Dr. Bill Gillham passed last week, joining his wife, Anabel. I worked for the couple during summers and breaks thoughout college and they had a profound influence on my life. In honor of Bill, I'm repeating the post about the most important thing they ever taught me.
I think if you had asked me if I believed in grace before I'd met them, I would have said, "yes." After all, grace is sort of a cornerstone of the Christian faith. However, in the Southern Baptist tradition I grew up in, grace was mostly just a word. People said they believed in grace, but they judged their own lives and the lives on others based on works. In other words, if you drank, smoke, swore, divorced, had sex outside of marriage, or the unforgivable--confessed you were attracted to the same sex...then they had to be able to fix you or you were out.
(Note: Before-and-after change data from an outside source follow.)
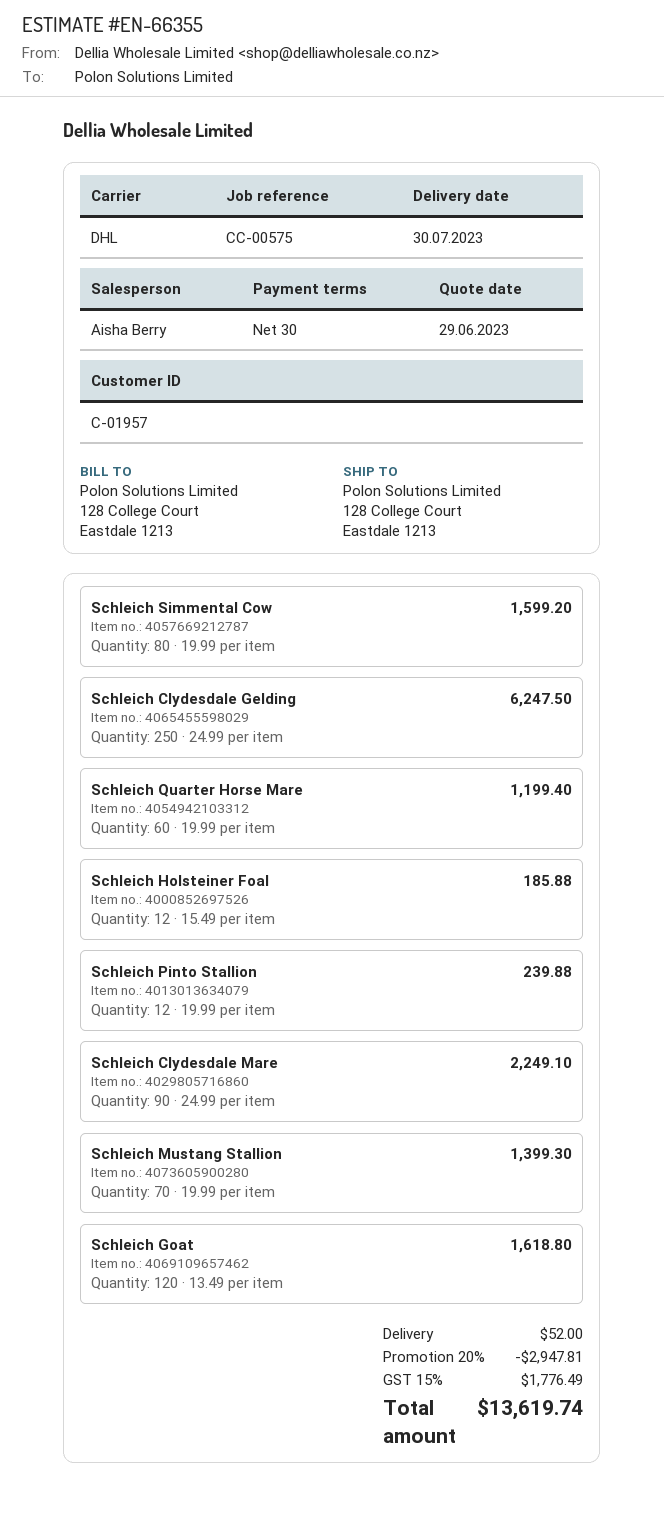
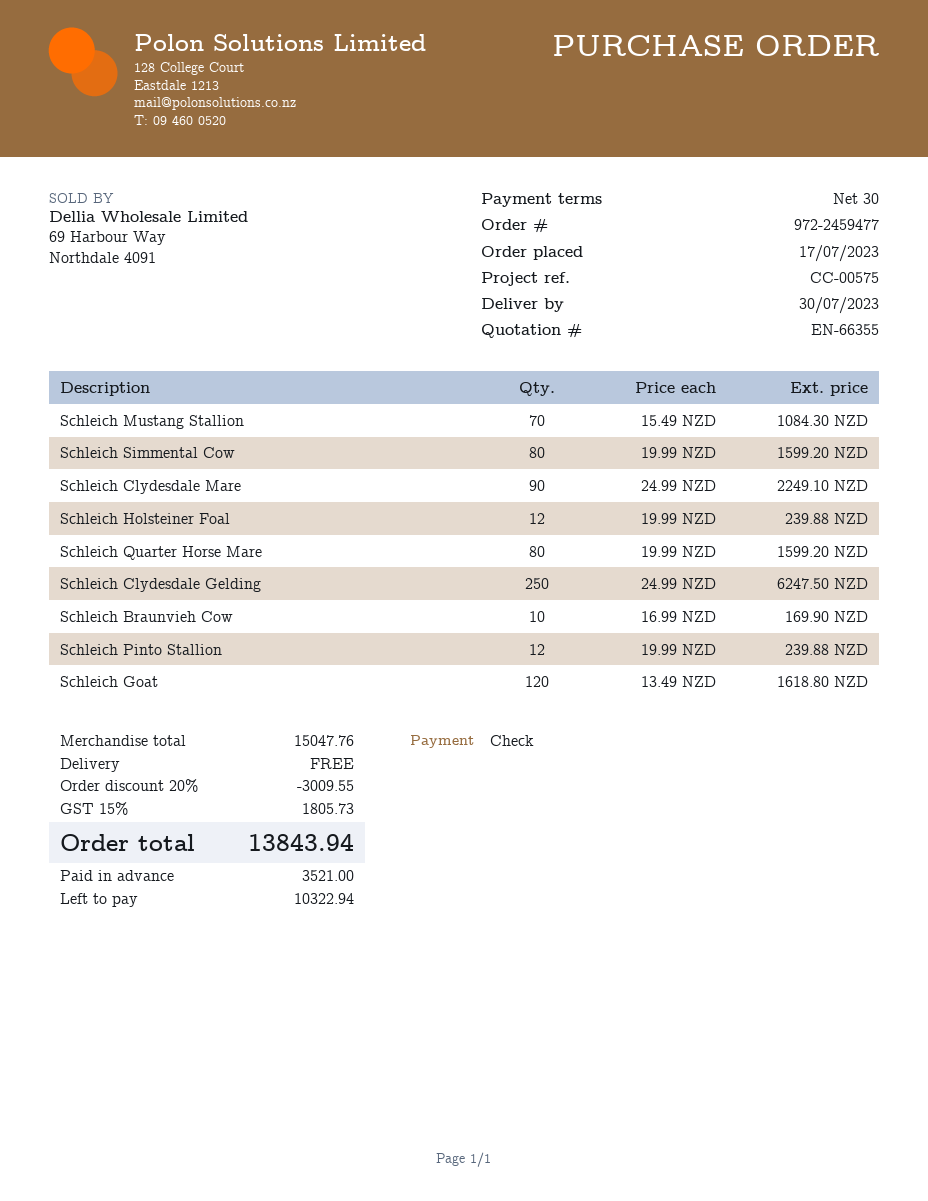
Schleich Quarter Horse Mare: 60 x 19.99 = 1199.40 -> 80 x 19.99 = 1599.20
Schleich Holsteiner Foal: 12 x 15.49 = 185.88 -> 12 x 19.99 = 239.88
Schleich Mustang Stallion: 70 x 19.99 = 1399.30 -> 70 x 15.49 = 1084.30
Schleich Braunvieh Cow: none -> 10 x 16.99 = 169.90
discount: 20% = 2947.81 -> 20% = 3009.55
shipping: 52.00 -> 0.00
tax: 15% = 1776.49 -> 15% = 1805.73
total: 13619.74 -> 13843.94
Though I learned about grace in working with the Gillhams, I didn't actually experience it for myself until my senior year of college when I got pregnant with Chase. Being a young girl with a rushed wedding at a small Southern Baptist University was possibly one of the most difficult experiences of my life. I was young. I was scared. And I had already seen how the people in the university had treated others in my situation. In many ways, I knew what to expect. In others, I wasn't prepared at all.
My friends began to stratify into heartbreaking camps. One that I loved like a brother called me a slut. (He didn't say it to my face. Another helpful friend relayed that information.) Others spread the gossip. Still others simply dropped out of my life completely. But a precious few, like Lynette, the Cowgirl, Rhonda of the Comic Strip Pantyhose, and my college roommate Marti, proved themselves to be the most grace-filled people on the planet. They never once told me I'd messed up. (As if it would have escaped my notice.) They were simply happy for me and celebrated my new marriage and baby. (A baby who grew up to be one of the great joys of my life and is now an incredible young man.)
My advisor, Dr. Steve Erickson, moved mountains to ensure I could finish most of my credits early before moving to Denver to be with John. (If you ever run across this while googling yourself, Steve, I need you to know your care and efforts greatly impacted my life.)
But more than any of that, God was right there through the whole thing. And as my plastic Christianity got burned away in the fire, grace is what remained.
Calvin Miller has an interesting introduction to the beginning of Chapter 18 of his book, The Singer. It's a pair of definitions actually.
Vengeance. noun. Eye for eye and tooth for tooth; a fair, satisfying and rapid way to a sightless, toothless world.
Mercy. noun. The infrequent art of turning thumbs up on an old antagonist at the end of one's rapier.
The thing is that people screw up. Badly. Sometimes raining pain on all of those around them. The thing about mercy and grace is that they are offered anyway. It doesn't require adjustment. You just ask for it and it comes. It doesn't eradicate consequences. It doesn't erase our mistakes. But it does offer forgiveness. Not that kind of suck-it-up- and-pretend-all-is-okay -because-i'm-stuffing -down-my-emotions forgiveness, but the actual dropping of stones without throwing them at the guilty.
Maybe grace is rare because it is hard. But for those of us who have received it, it is quite possibly not only the most important thing, but the only thing.